Curtis Brinkley

No. 36, 44
- Position: Running back

Personal information
- Born: September 20, 1985 (age 40) Philadelphia, Pennsylvania, U.S.
- Height: 5 ft 9 in (1.75 m)
- Weight: 208 lb (94 kg)

Career information
- College: Syracuse
- NFL draft: 2009: undrafted

Career history
- San Diego Chargers (2009−2012); Chicago Bears (2013)*;
- * Offseason and/or practice squad member only

Career NFL statistics
- Rushing attempts: 71
- Rushing yards: 227
- Rushing touchdowns: 1
- Receptions: 19
- Receiving yards: 118
- Stats at Pro Football Reference

= Curtis Brinkley =

American football player (born 1985)

Curtis Brinkley (born September 20, 1985) is an American former professional football player who was a running back in the National Football League (NFL). He was signed by the San Diego Chargers as an undrafted free agent in 2009. He played college football for the Syracuse Orange.
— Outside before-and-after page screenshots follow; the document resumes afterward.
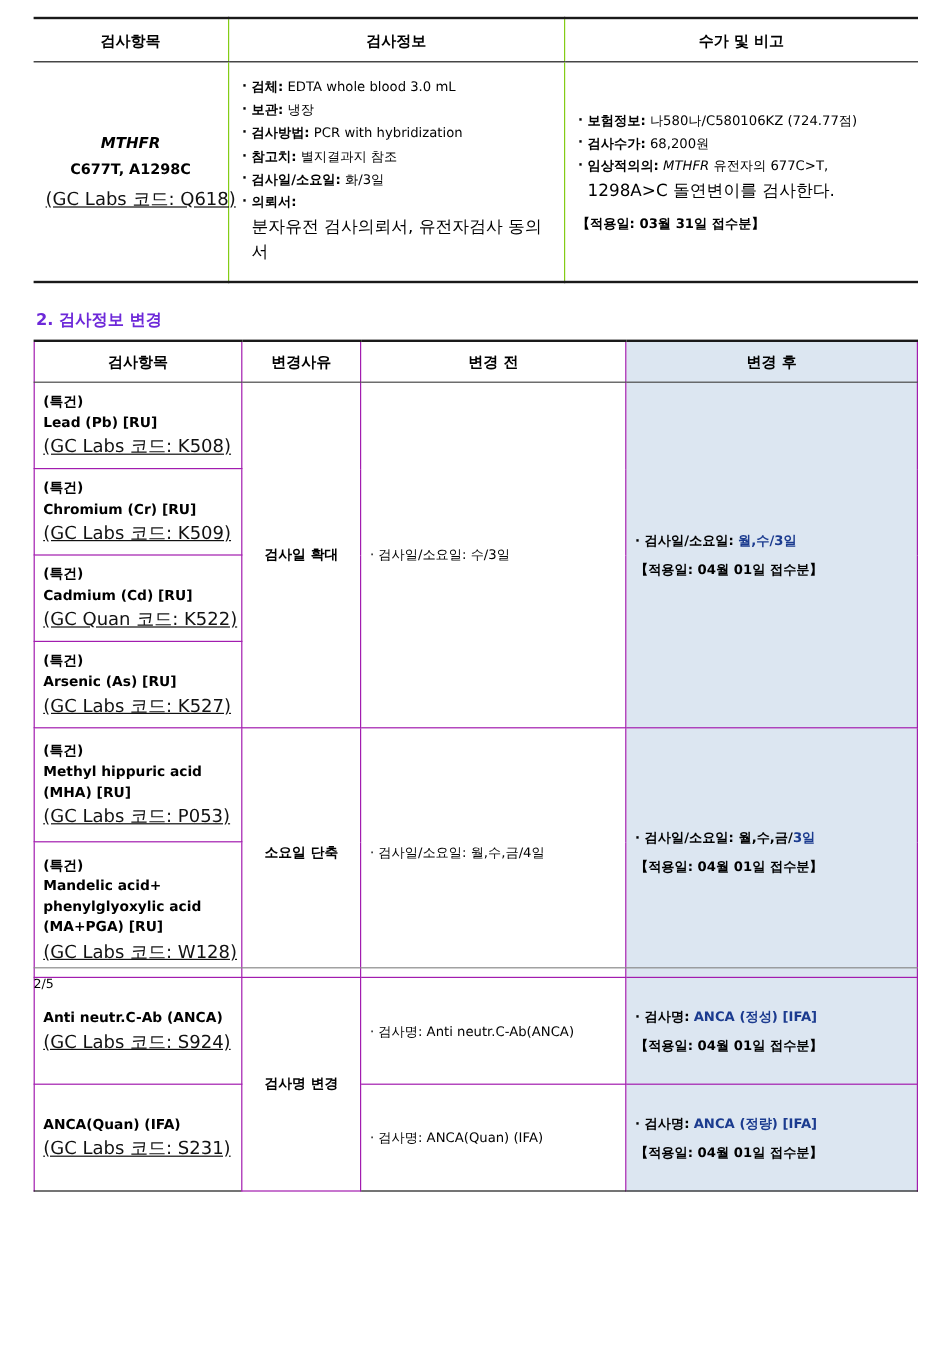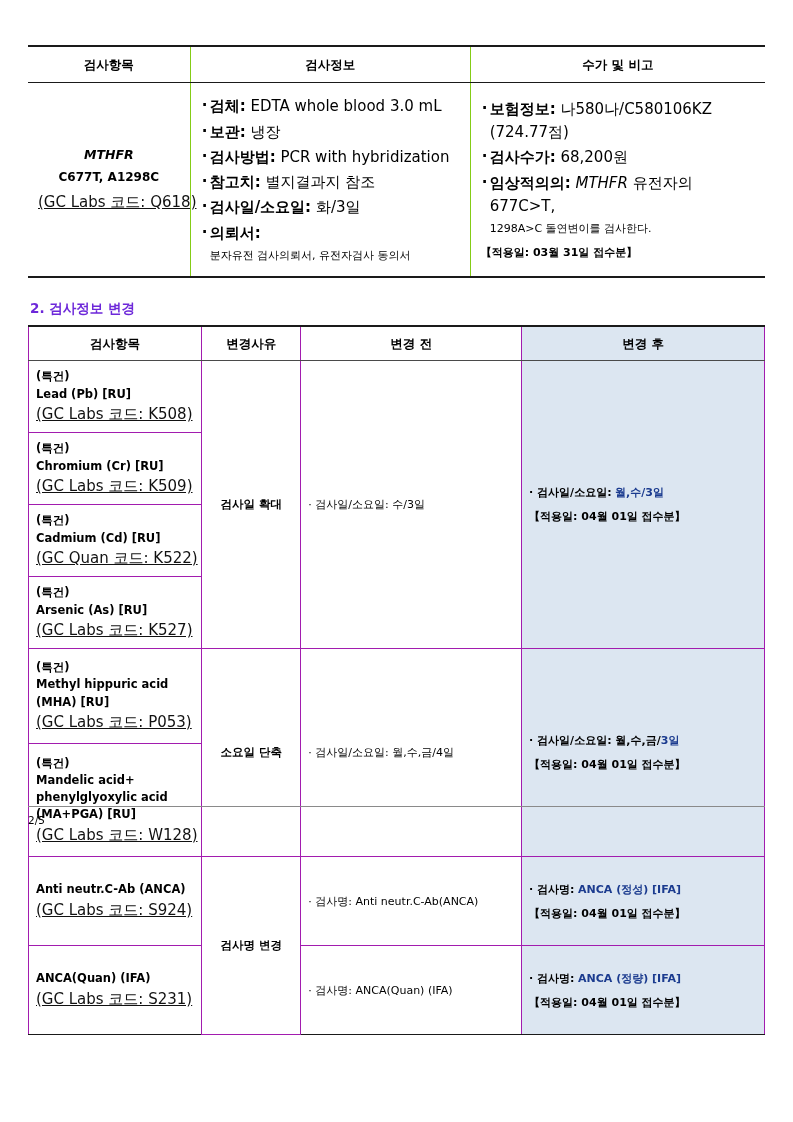"검사항목" .page { padding: 45px 28px 0 28px -> 14px 28px 0 28px }
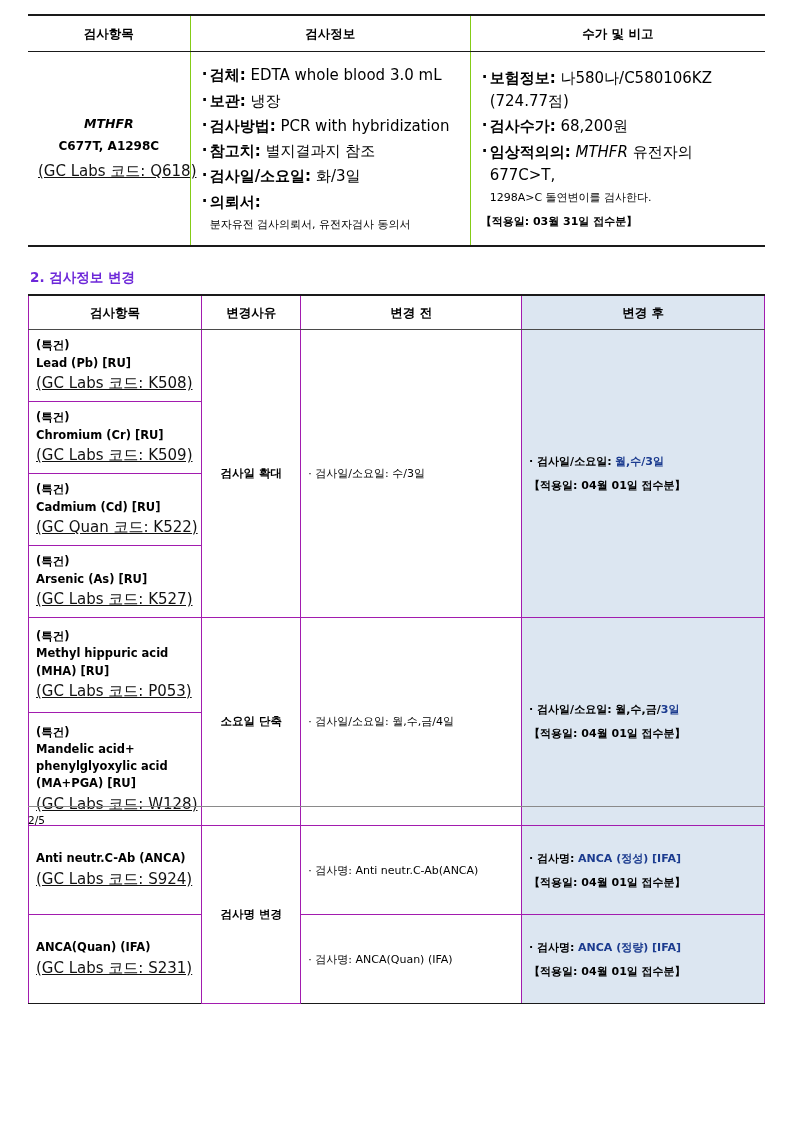"검체: EDTA whole blood 3.0" .bul { font-size: 15px -> 11px }
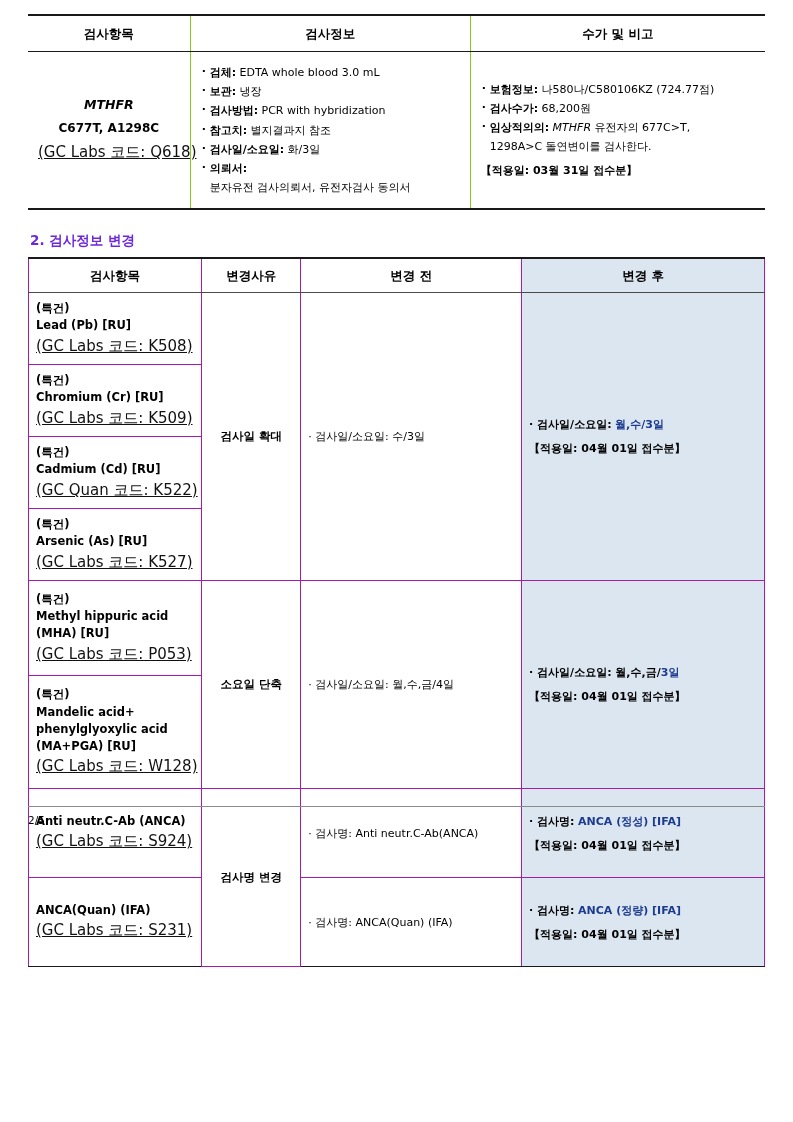"1298A>C 돌연변이를 검사한다." .cont { font-size: 11px -> 14px }
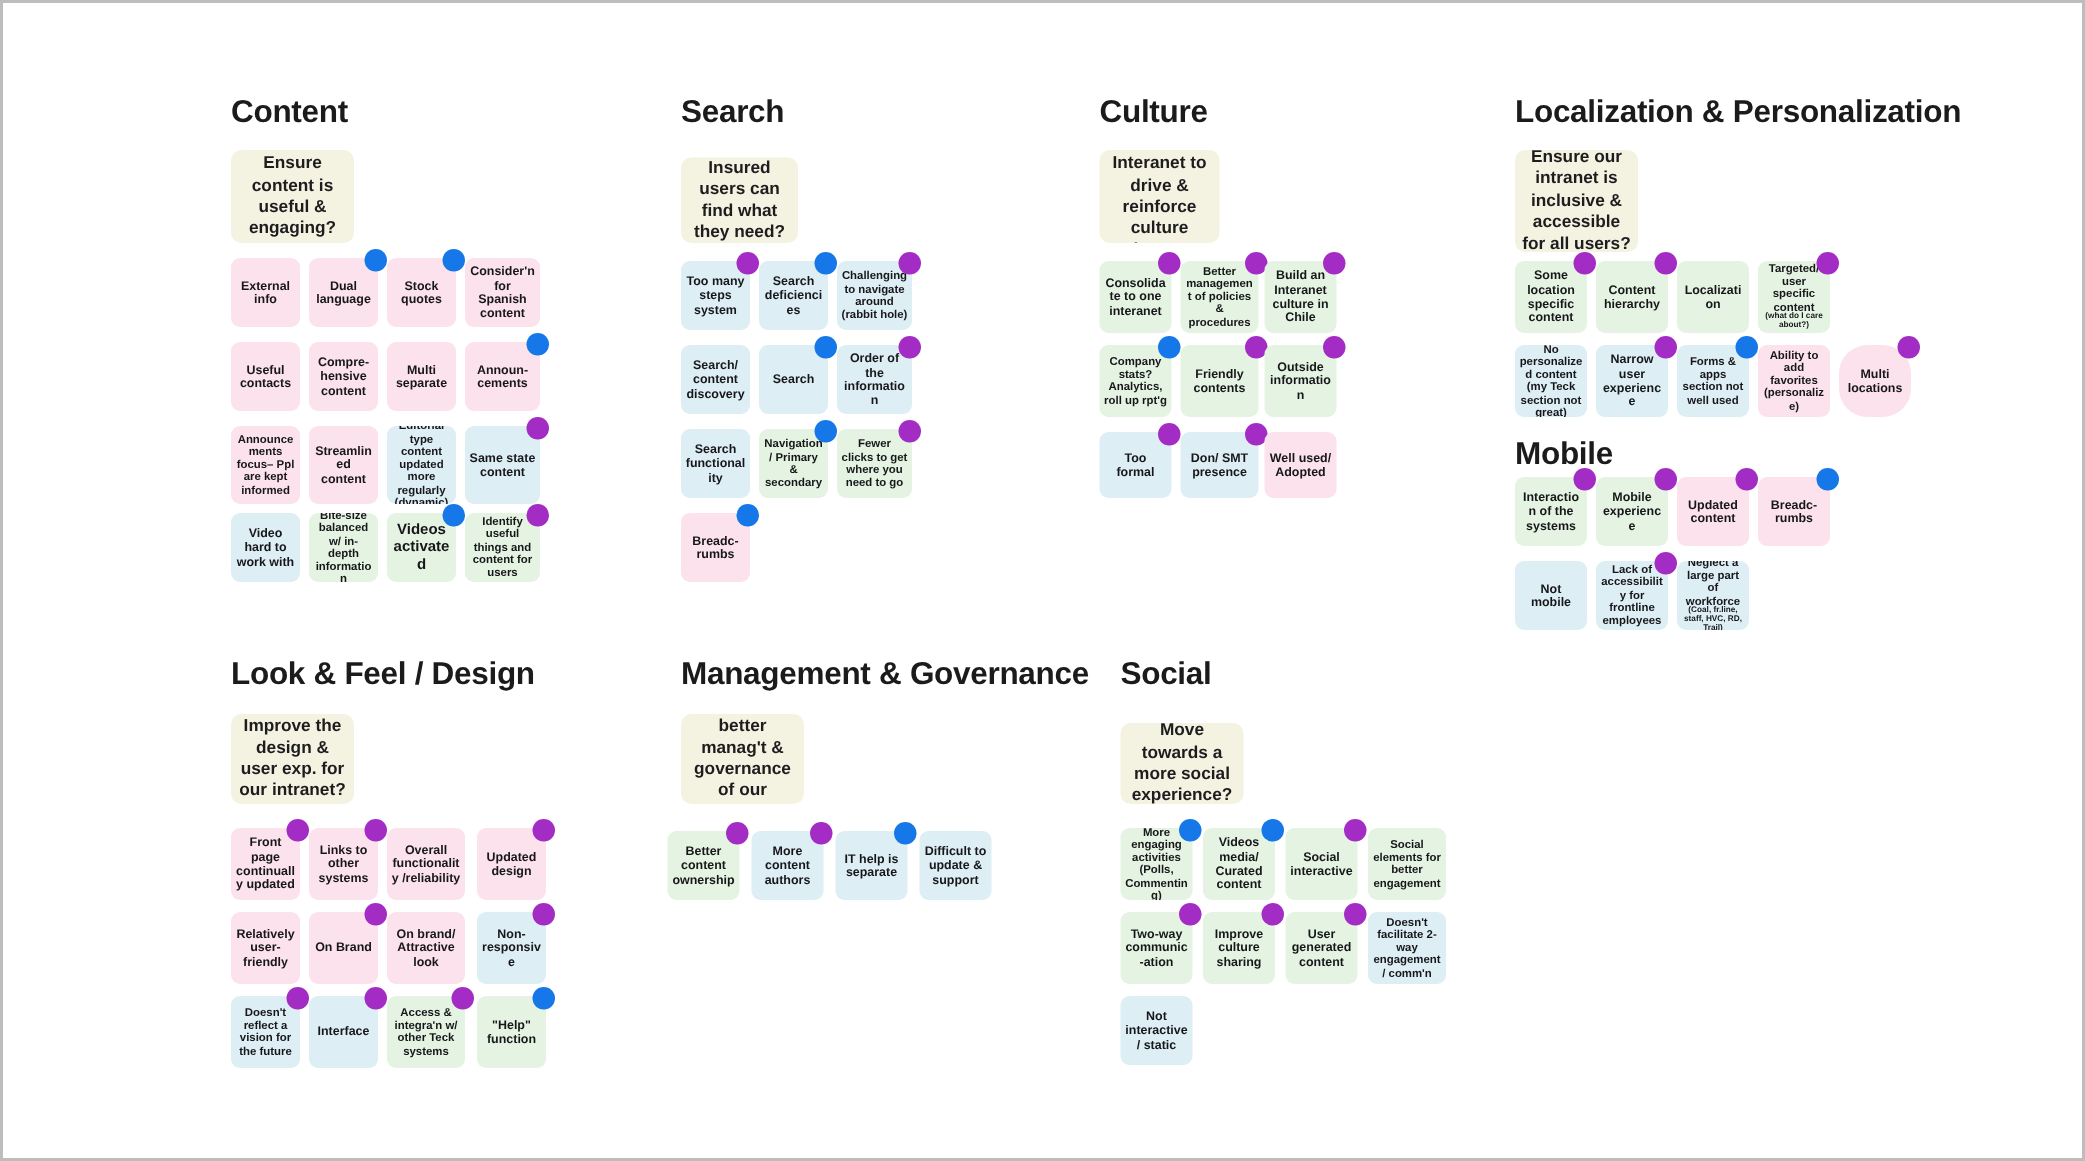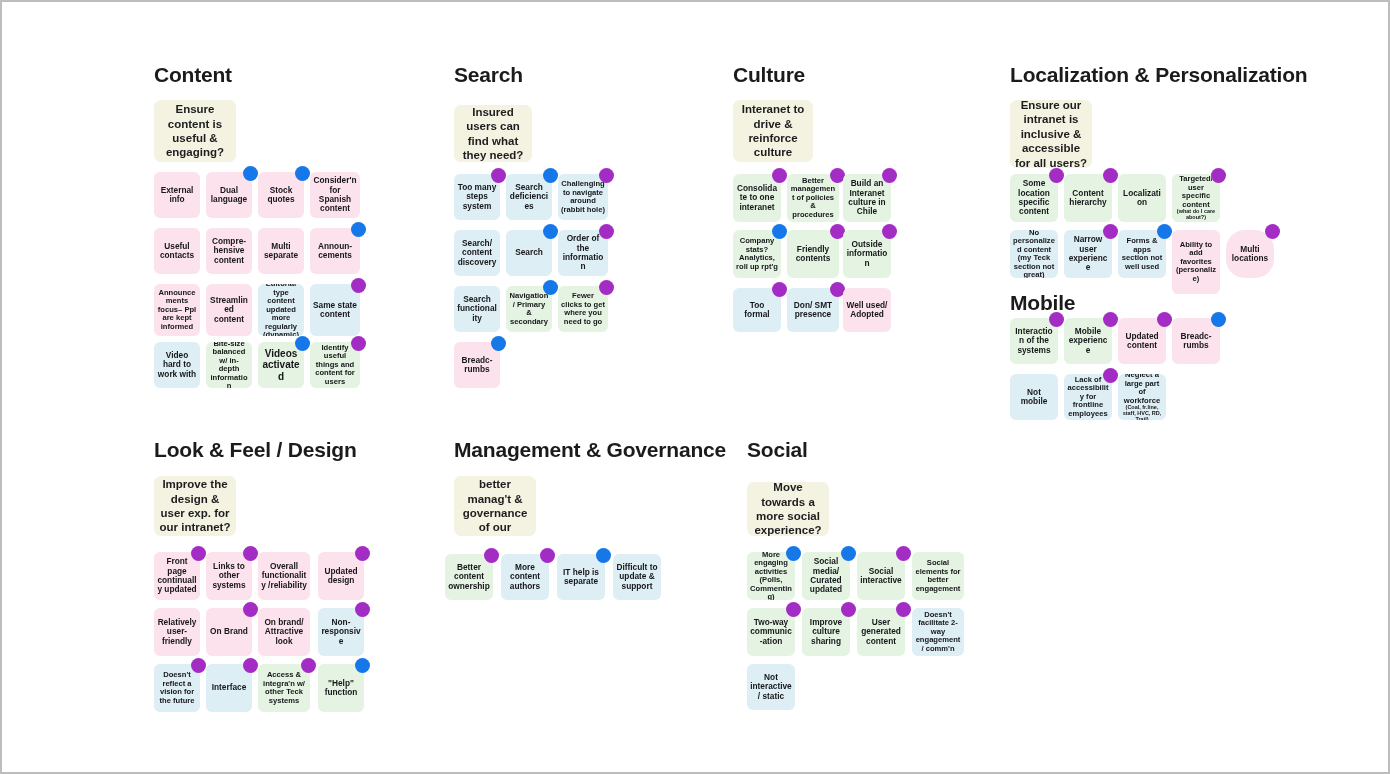"Ability to add favorites (personalize)" div.note { height: 64px -> 48px }
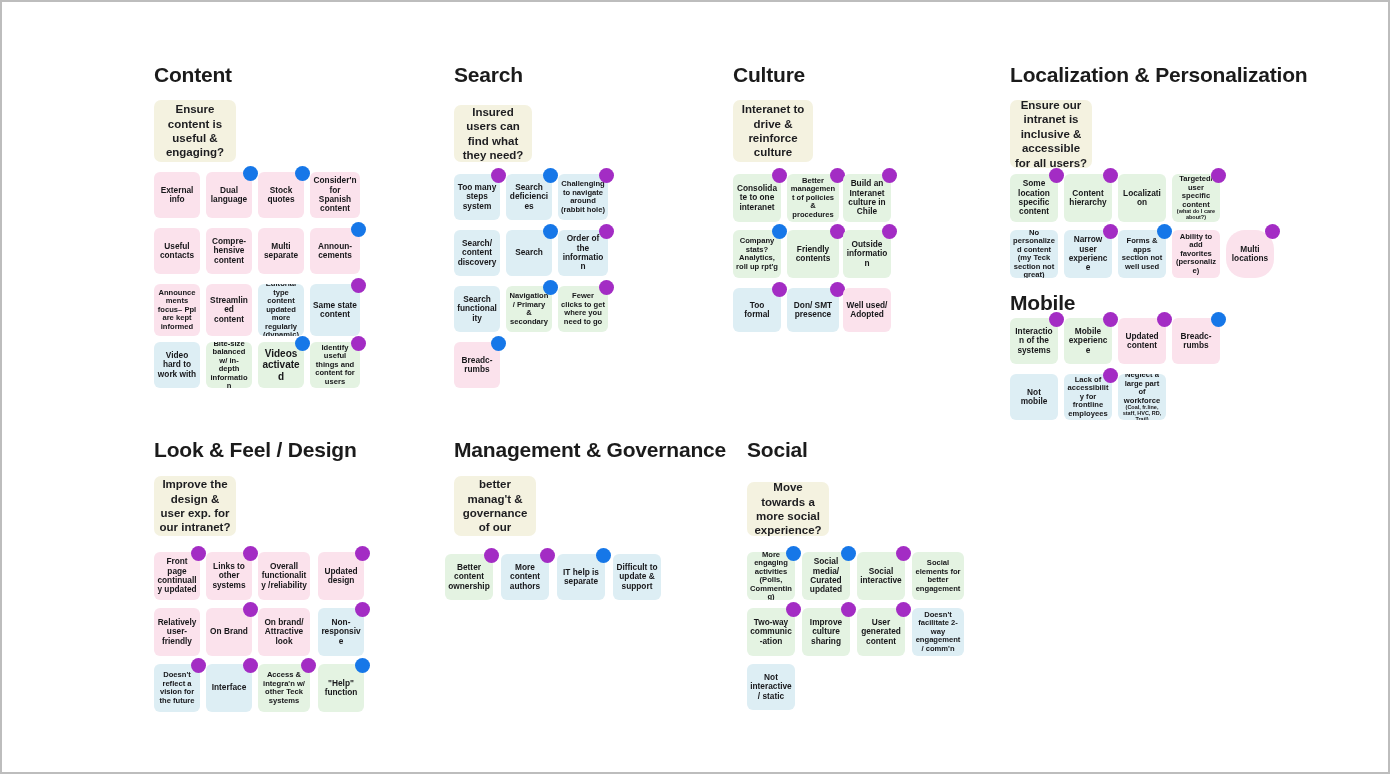"Social media/ Curated updated" span.txt { text: Social media/ Curated updated -> Videos media/ Curated content }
He was also a member of the Chicago Bears.

==Early life==
Brinkley was born on September 20, 1985, in Philadelphia, Pennsylvania. He attended both West Catholic Preparatory High School and Hargrave Military Academy. During his career he set Philadelphia city records with 1,007 carries and rushing for 300 yards five times. As a senior, he was named all-city along with rushing for 2,813 yards. He finished his high school career with 7,429 yards and scoring 85 touchdowns in four years. Those stats broke the record of current Chicago Bears running back Kevin Jones. In 2004, at Hargrave he faced competition from Robert Barcliff and Andre Brown. During his time in high school, Brinkley was nicknamed "Boonah". Brinkley was the MVP of the 2004 Big 33 game.

==College career==
Entering college, Brinkley was named a PrepStar All-American and was rated as the 12th best running back by Rivals.com. On October 6, 2005, against Florida State saw playing time as a kick returner. As a senior, Brinkley ran for 1,165 rushing yards and scored 14 touchdowns with 237 carries.

==Professional career==

===San Diego Chargers===
After going unselected in the 2009 NFL draft, Brinkley was signed by the San Diego Chargers as an undrafted free agent. He was waived on September 4, 2010, but was re-signed the following day to the practice squad. He was promoted to the active roster on September 25, only to be waived on September 28 and re-signed to the practice squad on October 1. The Chargers promoted him to the active roster again on November 22. Brinkley was waived on December 16 and re-signed to the practice squad on December 19. However, he was promoted to the active roster again on December 31, where he finished the season. The following season, he was waived during final cuts again and was later re-signed to the practice squad on September 12, 2011. On September 15, he was released, only to be re-added to the practice squad on September 17. The Chargers released him again a week later, but again re-signed him on September 28. Brinkley was promoted to the active roster on October 22.
Brinkley scored his first career touchdown on October 31, 2011, in a Monday Night Football game at Kansas City. He totaled 43 yards on 10 carries, reaching the end zone on a 2-yard score. However, Brinkley was diagnosed with a concussion after the game.

===Chicago Bears===
On August 12, 2013, Brinkley signed a one-year contract with the Chicago Bears. He was waived on August 25.

==Shooting==
On July 10, 2009, Brinkley was shot multiple times by an unknown gunman while his car was stopped in the Philadelphia suburb of Cheltenham Township. After the shooting, Anthony Peterson Jr., 25, the boyfriend of Brinkley's sister, admitted to firing the shots, which were intended for a romantic rival. Peterson was convicted of one count each of attempted murder and aggravated assault, both first-degree felonies, and sentenced to seven to 14 years in state prison. Following the shooting, Brinkley was taken to Albert Einstein Medical Center and was listed in stable condition. His shooting makes it the third time in six years a Chargers player was shot, Terrence Kiel was shot in 2003 and Steve Foley was shot in 2006.